The effect of high versus small hypothetical payoffs
Next consider the effect of high versus small hypothetical payoffs on the extent of EUT violation. For this purpose we compare the rates of EUT violations in treatments HighHyp and LowHyp. Table 2 shows that the rate of EUT violations drops from 49.4% in treatment HighHyp to 19.6% in treatment LowHyp. The D-statistic proposed in Conlisk (1989) indicates that this difference is highly significant at p < 0.0001 (D = 9.115). Inspecting the relative frequencies of choices in Table 2 shows that moving from HighHyp to LowHyp sharply increases the fraction of choices consistent with expected value maximization (A ∗ B ∗ ) at the expense of all other three possible responses.

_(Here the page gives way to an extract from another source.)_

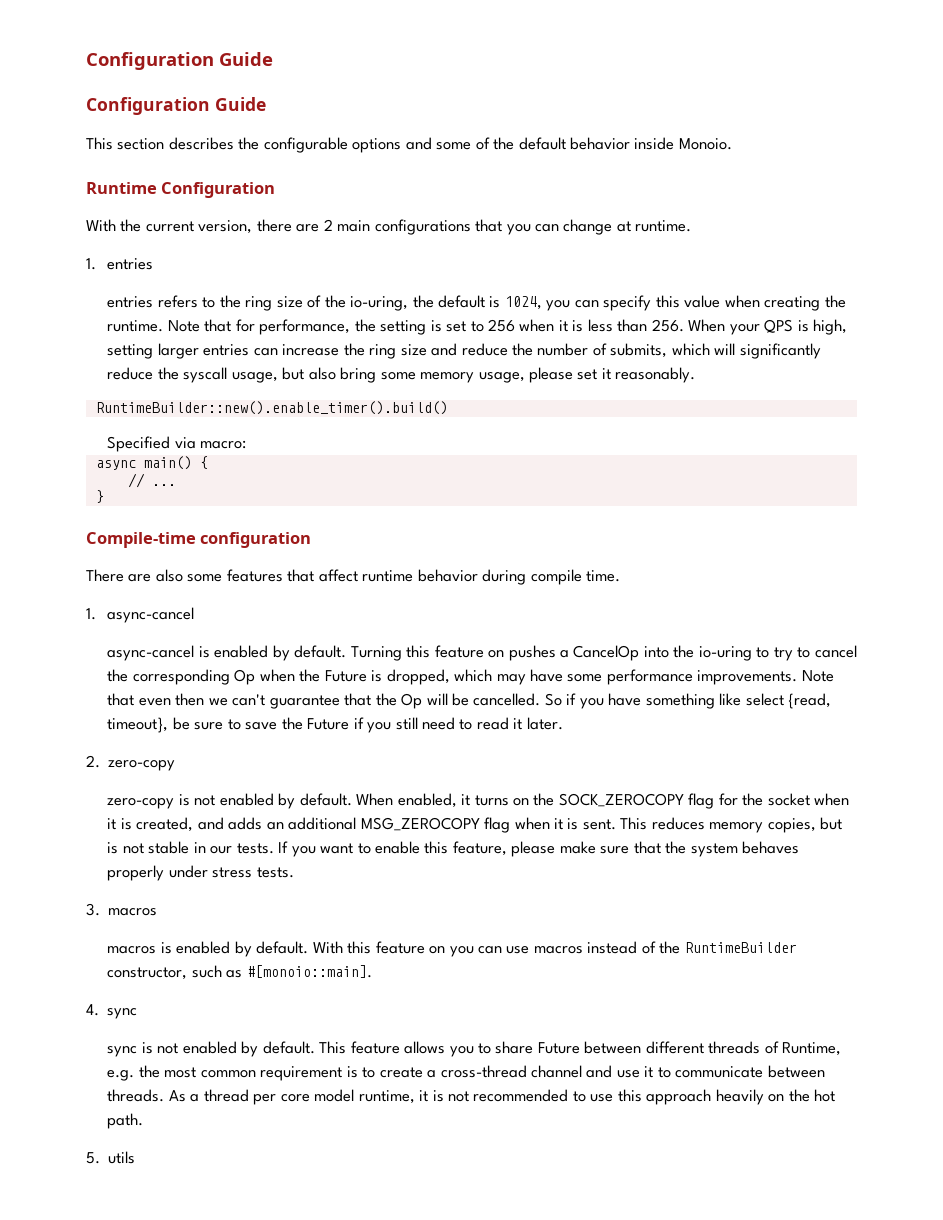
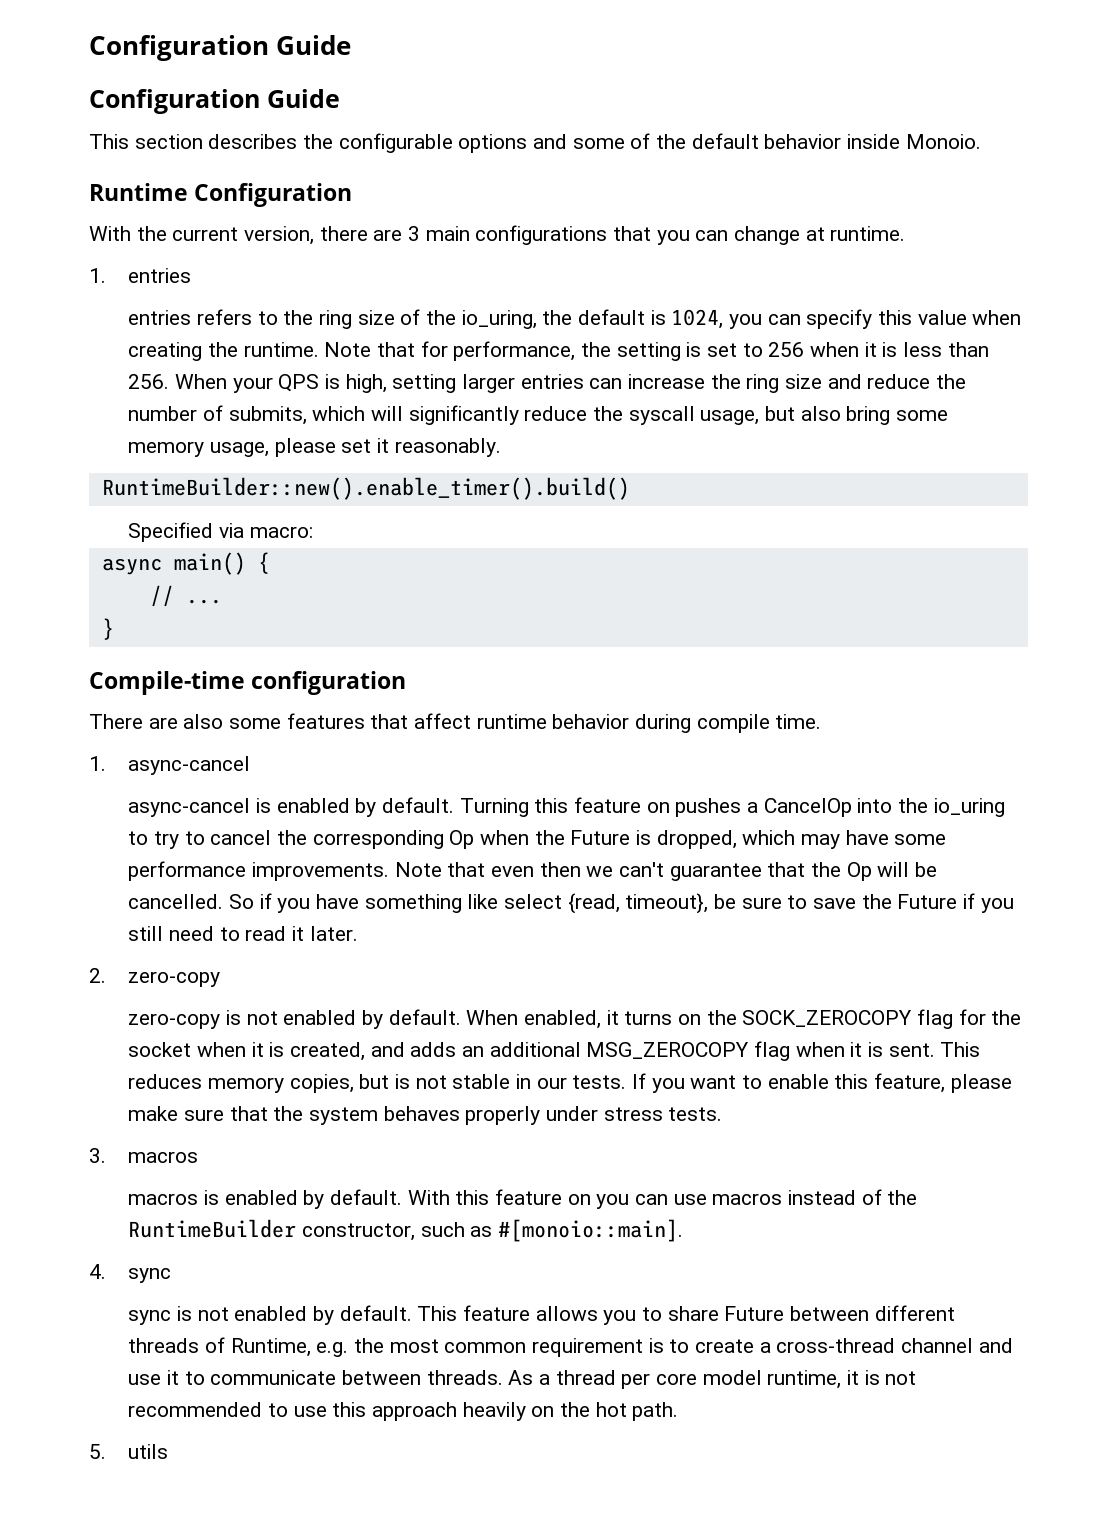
[323,219,333,231] 2 -> [408,226,421,241] 3
[350,296,409,311] io-uring, -> [461,310,537,329] io_uring,
[698,646,752,661] io-uring -> [933,798,1005,817] io_uring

In particular, many more subjects prefer the payoff-maximizing choice A ∗ over A when (hypothetical) payoffs become small. A possible explanation of this result is due to the fact that subjects in treatment LowHyp can be expected to be more familiar with the lower amounts of money leading them to make fewer mistakes.10 Again, with our data we can check whether the result regarding the effect of varying the (hypothetical) stake size just shown for the aggregate data also applies when the data is broken down to various socioeconomic characteristics. Column 3 labeled “Significance of Conlisk’s D-statistic HighHyp vs LowHyp” in Table 9 in Appendix B shows that the answer to this question is, with a few exceptions, yes.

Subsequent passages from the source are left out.